Copy out each line of the material in which the word "good" appears.

◆ ◆ ◆ ◆

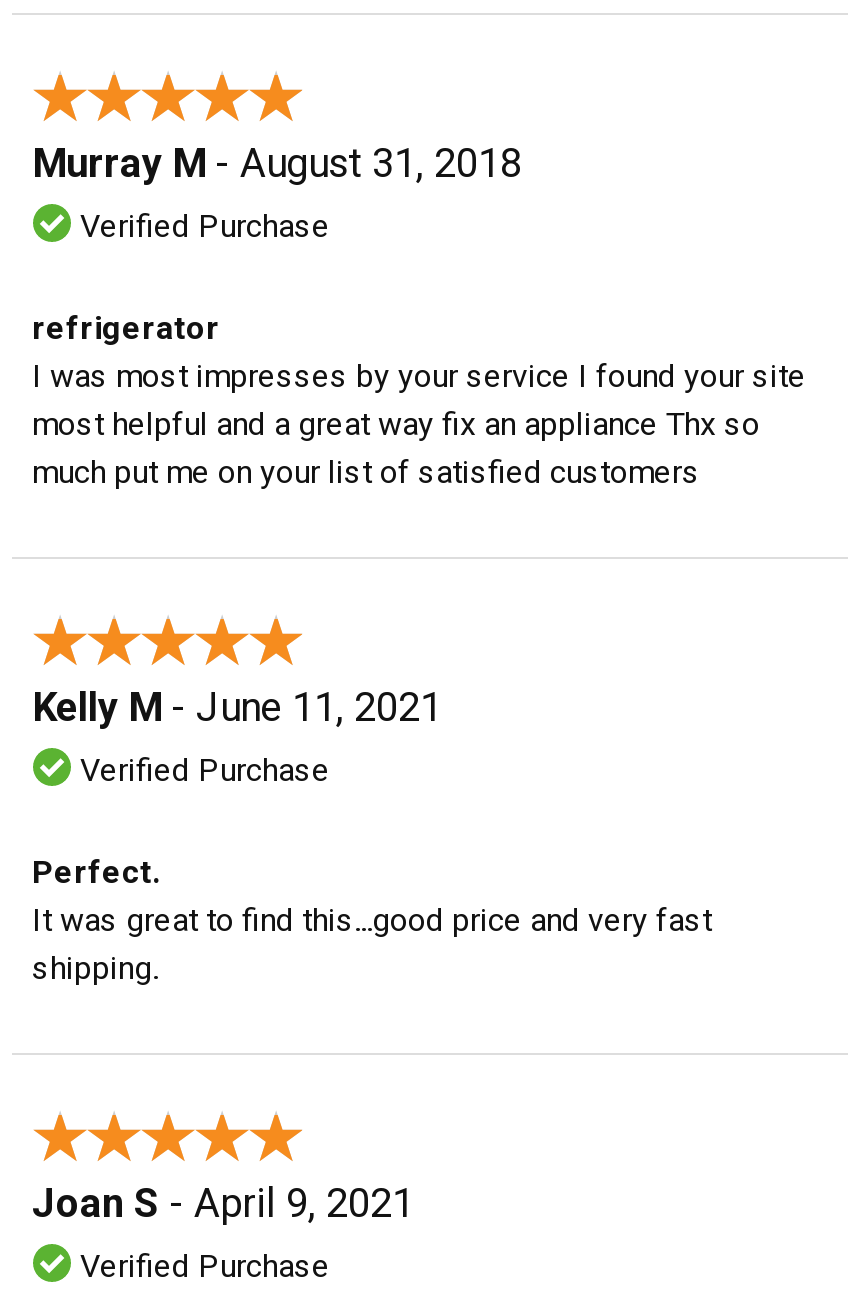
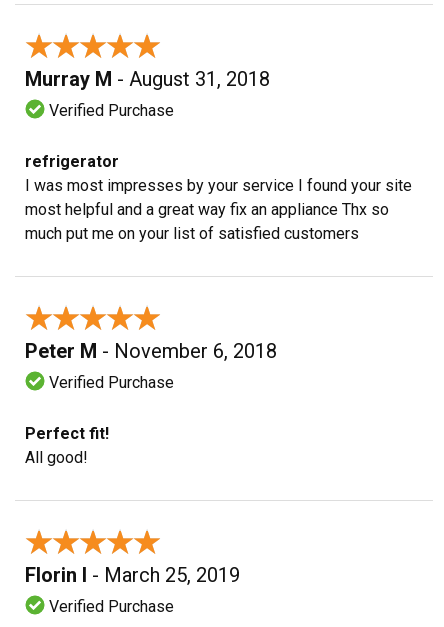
- Kelly M - June 11, 2021
+ Peter M - November 6, 2018

- Perfect.
- It was great to find this...good price and very fast
- shipping.
+ Perfect fit!
+ All good!

- Joan S - April 9, 2021
+ Florin I - March 25, 2019
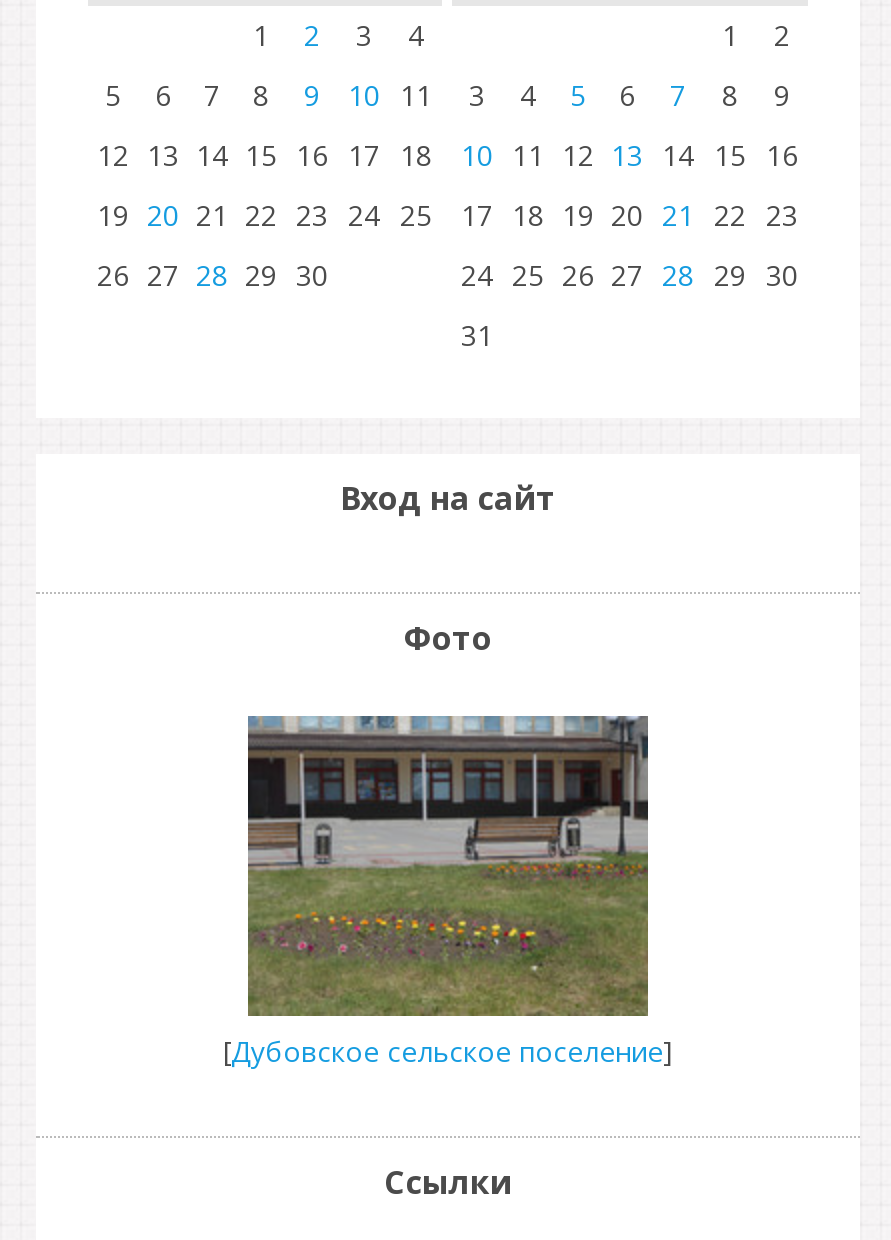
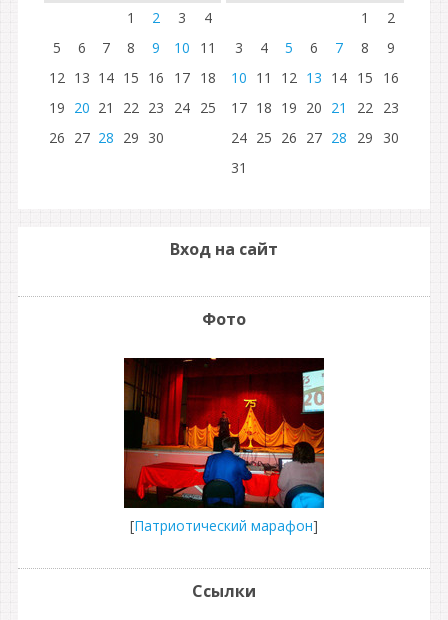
- [image]
- [Дубовское сельское поселение]
+ [image]
+ [Патриотический марафон]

◆ ◆ ◆ ◆

[WRITTEN RESPONSE]
- It was great to find this...good price and very fast
+ All good!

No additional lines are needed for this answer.